Diagnose & Fix checks whether the printer is offline and reconnects it, clears print jobs stuck in the queue, resolves print spooler errors, troubleshoots network discovery, and checks for and installs driver updates on Windows. That covers nearly every cause behind the "not connected" message in one pass.
Remove and Re-Add the Printer in Windows
When the connection refuses to stabilize, removing the printer from Windows settings and then adding it back lets Windows rebuild the connection from scratch. Do this only after the quicker fixes above, since it means re-adding the device.
Open Printers & scanners. On Windows 11 that is Settings > Bluetooth & devices > Printers & scanners; on Windows 10 it is Settings > Devices > Printers & scanners. Remove the printer, then add it back so Windows re-establishes the connection from a clean slate.
Reinstall the Latest HP Printer Driver
If the printer still shows offline after everything above, an outdated or broken driver is the likely culprit. Installing the current printer software is also a sensible step after a major Windows update, which can leave an older driver out of sync.
Download and install the latest printer software and drivers from HP's official sources only: the HP printer drivers and software page at support.hp.com/us-en/drivers/printers or 123.hp.com. Do not use third-party driver sites, which can install the wrong package and create new problems.

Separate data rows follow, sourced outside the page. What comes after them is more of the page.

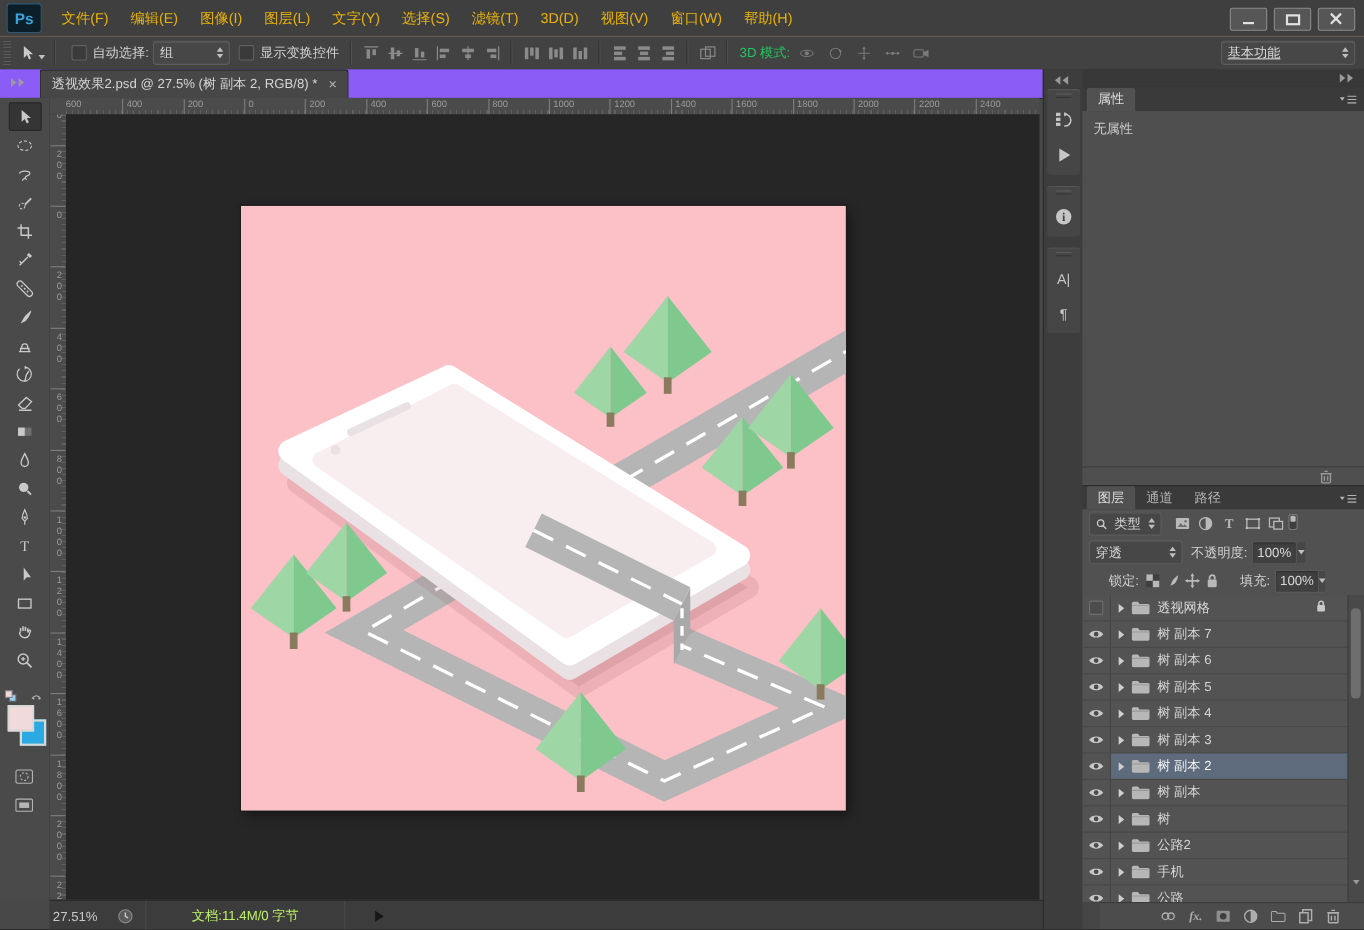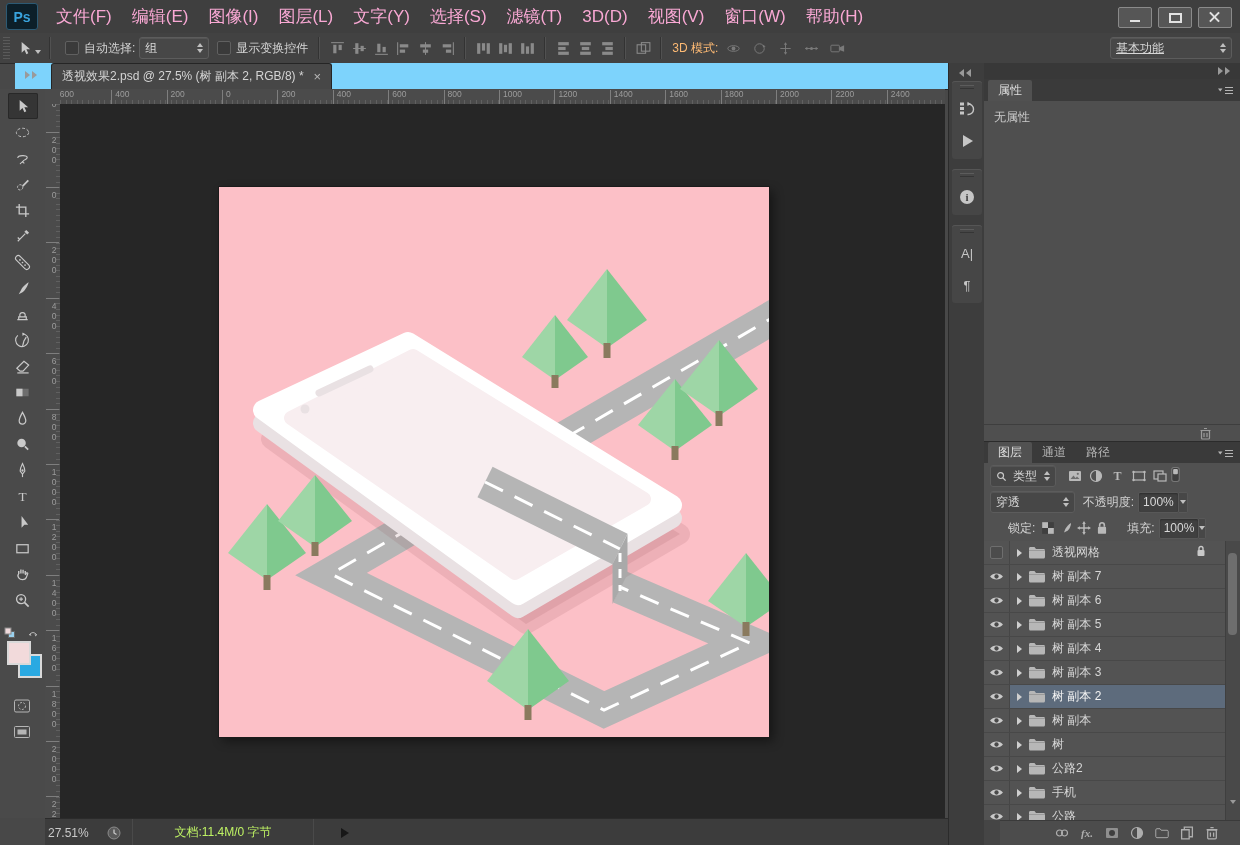"文件(F)" .menu-item { color: #f9a8d4 -> #eab308; font-size: 17px -> 13px }
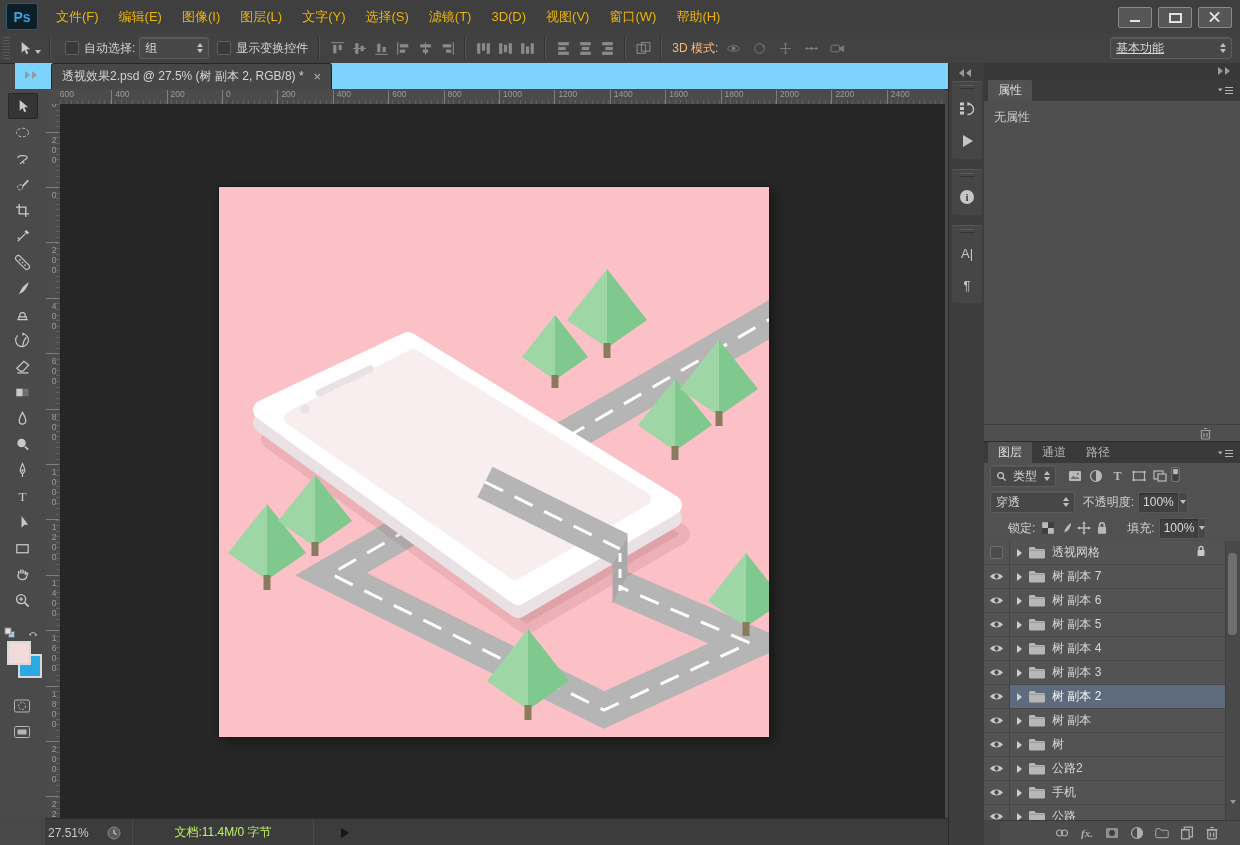"3D 模式:" span.olabel { color: #fdba74 -> #22c55e }
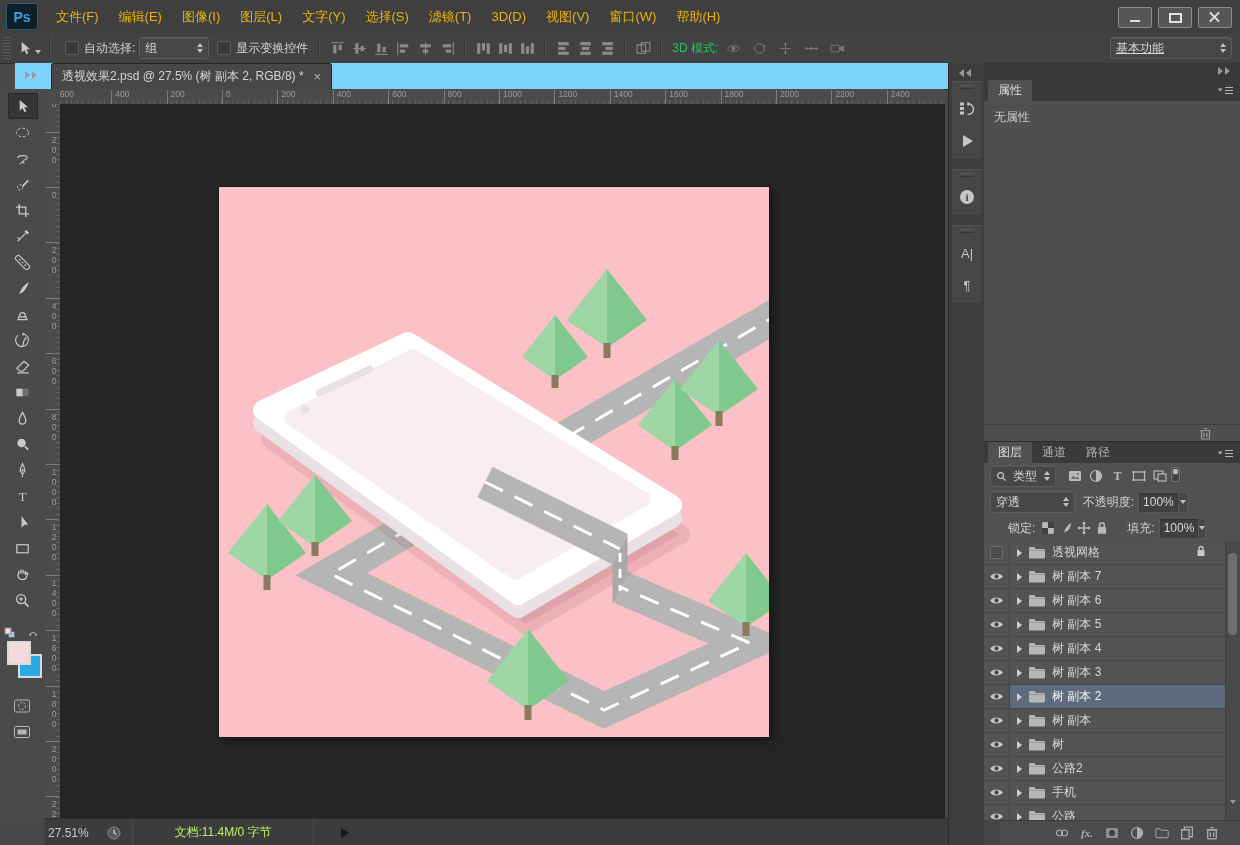"透视效果2.psd @ 27.5% (树 副本" #tabstrip { background: #7dd3fc -> #8b5cf6; left: 15px -> 0 }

Frequently Asked Questions
Why does my HP printer say it is offline when the Wi-Fi is clearly on?
Most often, Windows has quietly toggled the printer into "offline" mode, or a stuck print job or hung Print Spooler service is blocking communication. The printer can be fully connected to Wi-Fi while Windows still refuses to talk to it. Clearing the Use Printer Offline setting and restarting the Print Spooler resolves it in the majority of cases.
Should I still use HP Print and Scan Doctor?
No. HP Print and Scan Doctor is retired as of May 27, 2025, and HP no longer maintains it. HP recommends removing it and using the Diagnose & Fix tool built into the HP Smart app, the HP app, instead.
What is the fastest fix to try first?
Power-cycle the printer: turn it off, unplug it, wait 30 seconds, plug it back in, and turn it on. This resets a stalled Wi-Fi connection without changing any settings on your PC, which makes it the safest opening move. If that does not work, clear the Use Printer Offline checkbox in Windows.
Does any of this apply to Windows 10 as well as Windows 11?
Yes. The Settings paths differ slightly. Windows 11 uses Settings > Bluetooth & devices > Printers & scanners, while Windows 10 uses Settings > Devices > Printers & scanners. The Print Spooler steps, the Get Help troubleshooter, the default-printer fix, and HP's Diagnose & Fix tool all work on both versions.
The printer still shows offline after I reinstalled the driver. What now?
Confirm the printer and your PC are on the SAME Wi-Fi network, run the printer's built-in wireless connectivity test, and run the Get Help troubleshooter at aka.ms/OfflinePrinter. Then run Diagnose & Fix in the HP Smart app, since it troubleshoots network discovery and reconnects an offline printer in a single automated pass.